- Thana Nirbahi Officer: থানা নির্বাহী অফিসার

= Thana Nirbahi Officer =

Bangladeshi administrative post

Thana Nirbahi Officer (TNO) (থানা নির্বাহী অফিসার, literally: Police Station Executive Officer) was a Bangladeshi interim administrative post. TNOs were drawn from members of the administrative cadre of Bangladesh Civil Service (BCS). The TNO system was abolished in 2009 after the Awami League returned to power and the previous upazila system returned.
==History==
The government under CMLA Hussain Muhammad Ershad formed and constituted a committee for administrative reforms in 1982. The Thana parishad was created, and a post named Thana Nirbahi Officer was created and TNO system was made to put effect in each Upgraded Thana outside metropolitan police jurisdictions and municipalities. Subdivision as an administrative unit was abolished, and all subdivisions except those under Sadar (headquarters) were converted to districts. Responsibility for pro-development activities at the local level was transferred to Thana Parishad, except for significant development activities of national and regional coverage. It was decided that until chairman of Thana parishad is elected, the TNO would act as the chairman of Thana parishad as an interim post, the Local Government law was accordingly amended.

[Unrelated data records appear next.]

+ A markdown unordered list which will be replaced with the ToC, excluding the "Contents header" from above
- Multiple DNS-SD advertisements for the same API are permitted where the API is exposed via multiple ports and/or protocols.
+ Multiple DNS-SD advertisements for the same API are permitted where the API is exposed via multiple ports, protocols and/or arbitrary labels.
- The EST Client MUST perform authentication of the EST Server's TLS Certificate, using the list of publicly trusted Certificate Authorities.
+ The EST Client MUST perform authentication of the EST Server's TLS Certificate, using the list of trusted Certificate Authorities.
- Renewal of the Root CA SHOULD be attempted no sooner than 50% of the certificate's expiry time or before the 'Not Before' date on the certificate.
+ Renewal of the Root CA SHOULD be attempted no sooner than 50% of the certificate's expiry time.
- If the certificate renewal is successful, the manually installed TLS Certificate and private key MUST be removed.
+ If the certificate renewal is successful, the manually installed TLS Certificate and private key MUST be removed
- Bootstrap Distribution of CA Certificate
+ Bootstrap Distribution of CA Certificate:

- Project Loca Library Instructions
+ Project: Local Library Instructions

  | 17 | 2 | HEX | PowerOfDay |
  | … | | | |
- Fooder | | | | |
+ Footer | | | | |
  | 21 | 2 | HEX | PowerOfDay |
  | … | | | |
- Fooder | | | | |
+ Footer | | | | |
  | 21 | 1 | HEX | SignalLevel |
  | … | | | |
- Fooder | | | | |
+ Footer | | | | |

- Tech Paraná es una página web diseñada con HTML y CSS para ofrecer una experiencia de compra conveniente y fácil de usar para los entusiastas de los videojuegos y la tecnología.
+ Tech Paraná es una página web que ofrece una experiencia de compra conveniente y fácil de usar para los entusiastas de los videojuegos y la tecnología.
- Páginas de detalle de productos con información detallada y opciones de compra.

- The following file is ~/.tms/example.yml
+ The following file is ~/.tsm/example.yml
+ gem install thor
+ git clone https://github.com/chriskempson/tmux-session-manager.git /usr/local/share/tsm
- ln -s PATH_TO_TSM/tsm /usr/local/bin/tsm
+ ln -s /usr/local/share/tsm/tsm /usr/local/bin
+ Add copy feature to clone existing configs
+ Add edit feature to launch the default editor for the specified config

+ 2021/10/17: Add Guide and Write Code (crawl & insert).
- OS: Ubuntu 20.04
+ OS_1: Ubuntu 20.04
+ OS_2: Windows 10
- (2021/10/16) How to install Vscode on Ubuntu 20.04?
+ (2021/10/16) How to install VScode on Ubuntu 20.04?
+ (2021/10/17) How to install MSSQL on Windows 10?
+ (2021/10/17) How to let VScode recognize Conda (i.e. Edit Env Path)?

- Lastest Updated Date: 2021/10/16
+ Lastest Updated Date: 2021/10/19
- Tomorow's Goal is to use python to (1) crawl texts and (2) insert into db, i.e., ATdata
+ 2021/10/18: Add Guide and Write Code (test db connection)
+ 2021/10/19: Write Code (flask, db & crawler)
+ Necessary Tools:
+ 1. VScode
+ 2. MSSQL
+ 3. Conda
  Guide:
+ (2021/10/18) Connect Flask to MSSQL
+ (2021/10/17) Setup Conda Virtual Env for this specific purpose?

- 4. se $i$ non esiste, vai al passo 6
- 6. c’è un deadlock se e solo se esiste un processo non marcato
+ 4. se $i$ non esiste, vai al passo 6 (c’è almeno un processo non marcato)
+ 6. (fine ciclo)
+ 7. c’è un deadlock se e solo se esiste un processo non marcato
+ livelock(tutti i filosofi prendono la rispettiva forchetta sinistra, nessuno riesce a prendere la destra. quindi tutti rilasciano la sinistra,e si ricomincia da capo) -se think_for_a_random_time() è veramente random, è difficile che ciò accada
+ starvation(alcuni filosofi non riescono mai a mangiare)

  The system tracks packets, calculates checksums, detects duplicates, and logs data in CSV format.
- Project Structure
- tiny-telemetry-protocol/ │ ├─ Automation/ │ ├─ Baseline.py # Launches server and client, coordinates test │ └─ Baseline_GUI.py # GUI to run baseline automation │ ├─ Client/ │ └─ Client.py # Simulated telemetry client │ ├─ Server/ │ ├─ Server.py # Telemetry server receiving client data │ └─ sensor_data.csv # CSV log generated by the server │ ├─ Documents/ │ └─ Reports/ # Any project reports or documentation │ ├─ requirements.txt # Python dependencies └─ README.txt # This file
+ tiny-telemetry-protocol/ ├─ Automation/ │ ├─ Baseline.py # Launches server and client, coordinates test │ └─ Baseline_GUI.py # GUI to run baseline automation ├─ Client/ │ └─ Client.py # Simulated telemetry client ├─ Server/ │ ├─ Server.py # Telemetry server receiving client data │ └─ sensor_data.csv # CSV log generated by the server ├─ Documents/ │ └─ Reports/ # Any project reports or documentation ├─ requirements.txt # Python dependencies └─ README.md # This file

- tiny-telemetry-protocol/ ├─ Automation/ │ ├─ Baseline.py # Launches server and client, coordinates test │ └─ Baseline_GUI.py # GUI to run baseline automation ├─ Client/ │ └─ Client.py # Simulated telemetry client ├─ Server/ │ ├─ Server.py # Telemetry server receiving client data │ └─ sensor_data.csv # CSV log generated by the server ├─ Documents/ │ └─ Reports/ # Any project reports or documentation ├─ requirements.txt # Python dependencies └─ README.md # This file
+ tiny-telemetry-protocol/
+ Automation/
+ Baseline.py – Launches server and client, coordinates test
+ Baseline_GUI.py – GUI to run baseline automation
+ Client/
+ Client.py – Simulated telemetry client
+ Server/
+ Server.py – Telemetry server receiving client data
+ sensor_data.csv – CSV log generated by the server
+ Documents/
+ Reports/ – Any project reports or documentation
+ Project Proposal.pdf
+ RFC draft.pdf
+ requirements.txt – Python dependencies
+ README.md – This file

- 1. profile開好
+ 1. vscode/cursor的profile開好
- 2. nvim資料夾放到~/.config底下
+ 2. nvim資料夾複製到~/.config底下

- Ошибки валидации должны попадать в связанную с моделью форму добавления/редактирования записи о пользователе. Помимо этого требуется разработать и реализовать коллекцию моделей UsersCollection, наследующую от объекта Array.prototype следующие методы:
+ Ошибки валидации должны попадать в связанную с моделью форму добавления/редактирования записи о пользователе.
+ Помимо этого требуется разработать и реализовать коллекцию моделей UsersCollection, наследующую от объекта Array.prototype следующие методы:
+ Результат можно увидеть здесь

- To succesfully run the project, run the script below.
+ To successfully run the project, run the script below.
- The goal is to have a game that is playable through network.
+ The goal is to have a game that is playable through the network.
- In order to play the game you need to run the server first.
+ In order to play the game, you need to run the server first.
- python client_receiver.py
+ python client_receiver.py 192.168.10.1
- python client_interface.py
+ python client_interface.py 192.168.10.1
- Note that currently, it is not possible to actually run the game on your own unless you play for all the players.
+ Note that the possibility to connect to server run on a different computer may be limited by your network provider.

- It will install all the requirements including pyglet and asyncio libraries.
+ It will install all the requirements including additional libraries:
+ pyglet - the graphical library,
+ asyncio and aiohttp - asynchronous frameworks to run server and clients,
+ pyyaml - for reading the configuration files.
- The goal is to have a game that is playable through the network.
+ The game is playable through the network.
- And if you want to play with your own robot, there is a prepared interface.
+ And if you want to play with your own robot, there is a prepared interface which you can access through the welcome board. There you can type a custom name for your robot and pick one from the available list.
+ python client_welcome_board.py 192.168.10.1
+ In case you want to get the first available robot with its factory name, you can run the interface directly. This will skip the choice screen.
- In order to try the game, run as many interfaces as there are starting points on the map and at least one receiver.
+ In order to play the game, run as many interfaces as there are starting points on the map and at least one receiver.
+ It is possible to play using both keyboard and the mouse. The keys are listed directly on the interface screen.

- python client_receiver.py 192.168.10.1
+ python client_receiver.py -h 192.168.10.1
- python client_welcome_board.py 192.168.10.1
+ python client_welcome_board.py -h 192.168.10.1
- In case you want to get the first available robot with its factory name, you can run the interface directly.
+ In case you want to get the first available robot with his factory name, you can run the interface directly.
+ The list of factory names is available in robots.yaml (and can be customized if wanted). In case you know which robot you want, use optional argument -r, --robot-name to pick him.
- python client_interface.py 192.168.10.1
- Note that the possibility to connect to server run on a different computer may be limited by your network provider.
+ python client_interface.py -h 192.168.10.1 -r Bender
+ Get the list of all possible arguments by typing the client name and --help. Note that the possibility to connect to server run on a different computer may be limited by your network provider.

TNOs were drawn from senior-scale officers of the administrative cadre of Bangladesh Civil Service.

The upazila system was again scrapped in 1992 and the thana system returned after the Bangladesh Nationalist Party returned to power. It rejected the upazila system and adopted the thana system.

In 2009 after the Awami League returned to power, the upazila system again returned, the Upazila Nirbahi Officer designation also returned, thus the Thana Nirbahi Officer post was abolished.